DATA SHOWN
════

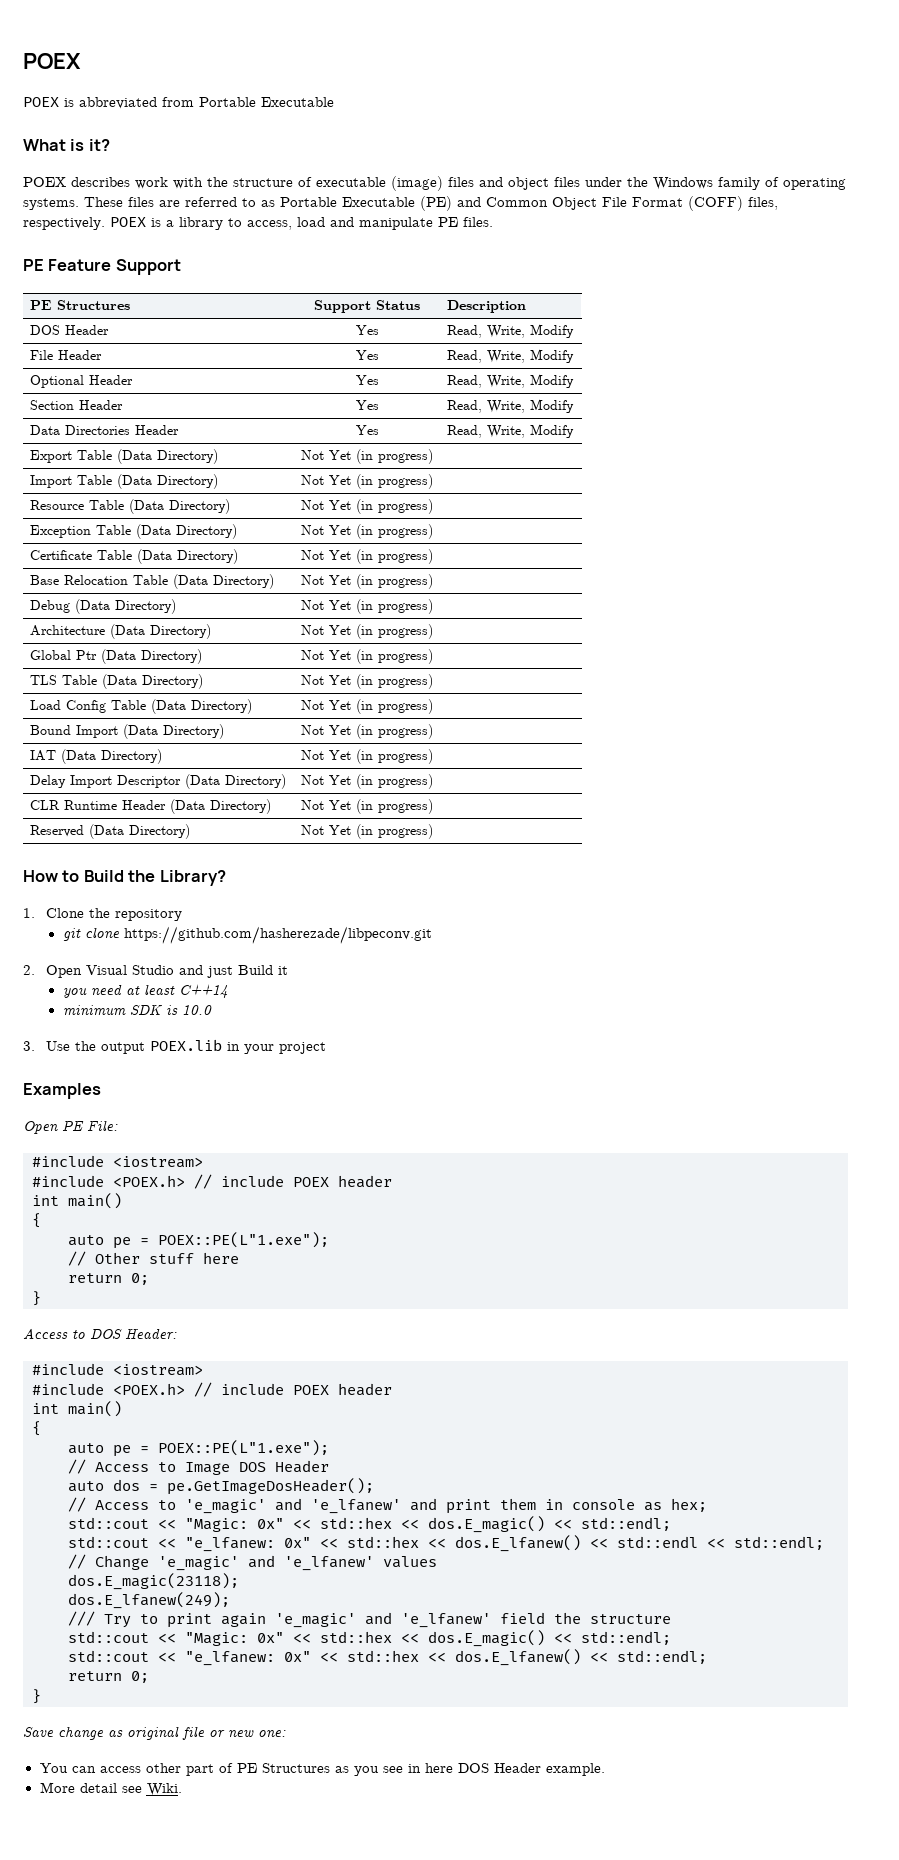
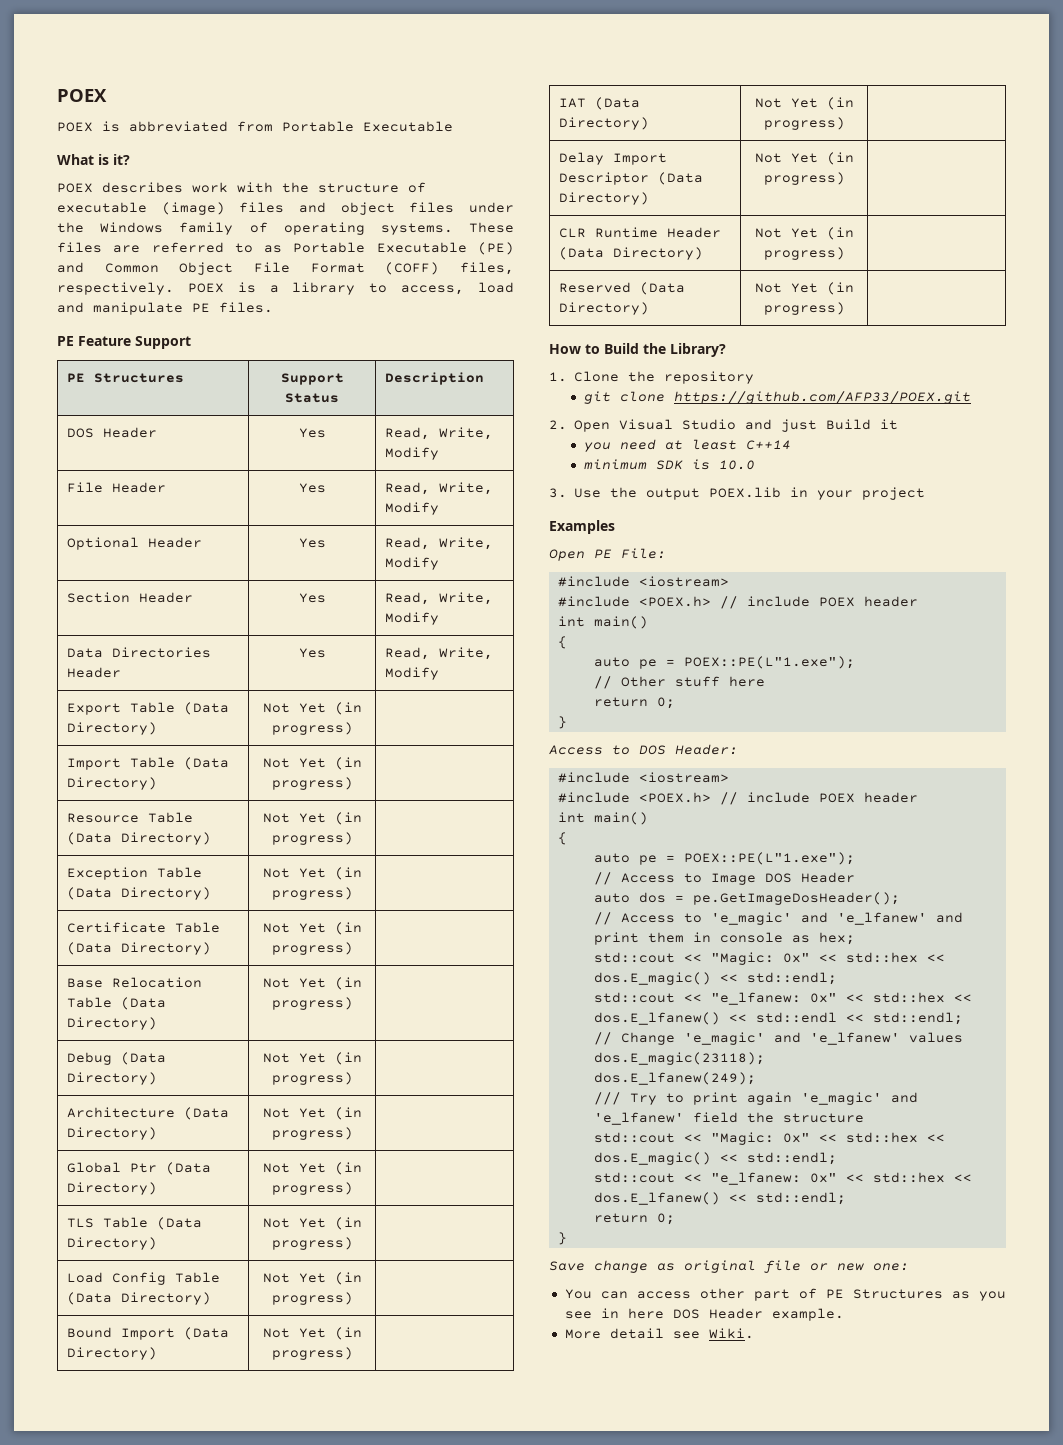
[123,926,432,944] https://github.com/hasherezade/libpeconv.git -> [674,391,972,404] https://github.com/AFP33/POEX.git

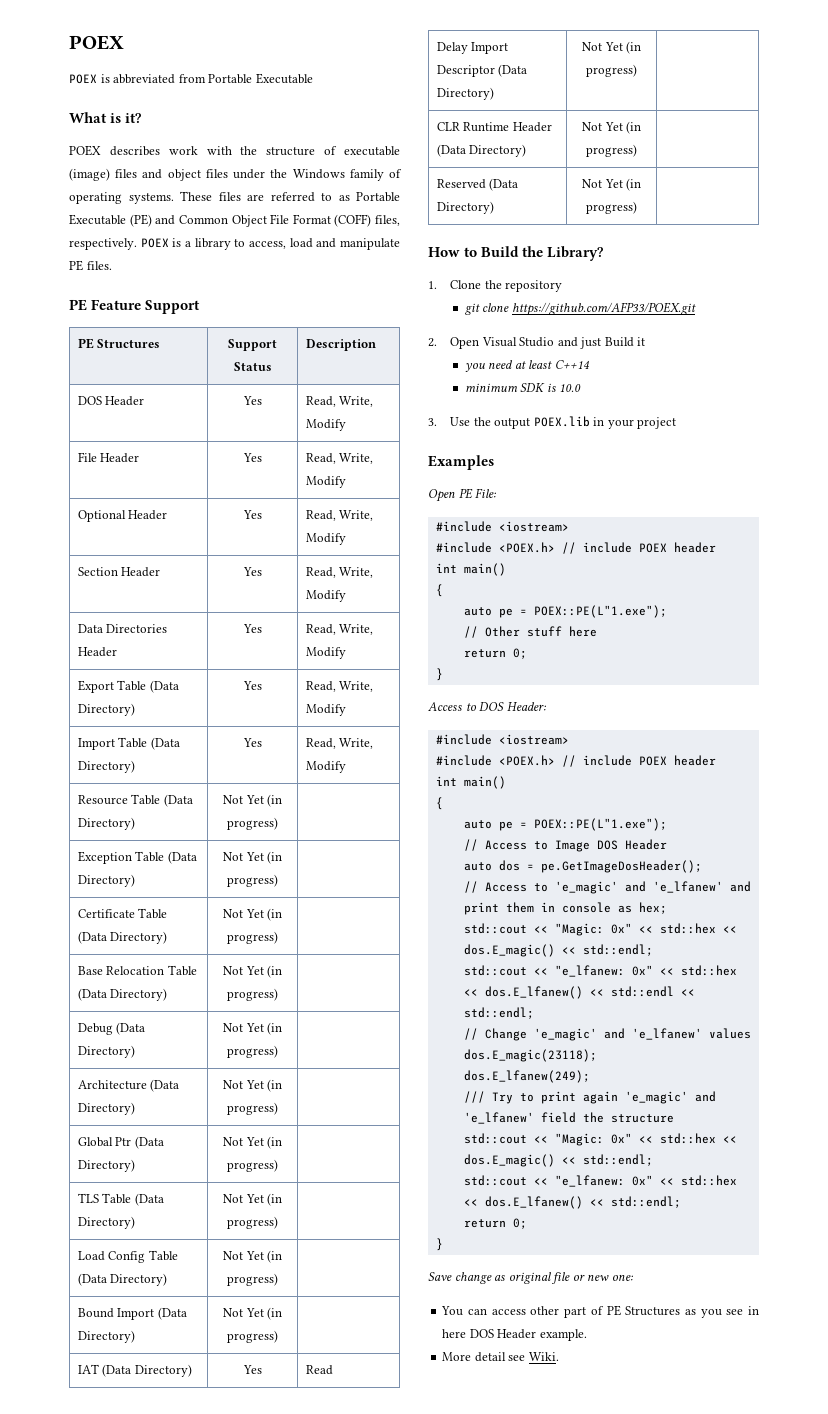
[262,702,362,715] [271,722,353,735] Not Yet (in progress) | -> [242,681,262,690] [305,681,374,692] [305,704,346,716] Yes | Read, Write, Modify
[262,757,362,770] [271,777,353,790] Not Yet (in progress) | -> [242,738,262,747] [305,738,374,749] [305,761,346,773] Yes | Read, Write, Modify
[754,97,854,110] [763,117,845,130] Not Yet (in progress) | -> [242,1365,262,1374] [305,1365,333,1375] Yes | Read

════

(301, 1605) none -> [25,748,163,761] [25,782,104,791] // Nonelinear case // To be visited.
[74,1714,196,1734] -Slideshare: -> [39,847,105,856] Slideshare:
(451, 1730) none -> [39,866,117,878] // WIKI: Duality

════

WHAT IS BEING ASKED
Here the output must be the lines above from the line with "(301, 1605) none" to the line with "(451, 1730) none", both included, duplicated word for word and nothing else.

THE ANSWER
(301, 1605) none -> [25,748,163,761] [25,782,104,791] // Nonelinear case // To be visited.
[74,1714,196,1734] -Slideshare: -> [39,847,105,856] Slideshare:
(451, 1730) none -> [39,866,117,878] // WIKI: Duality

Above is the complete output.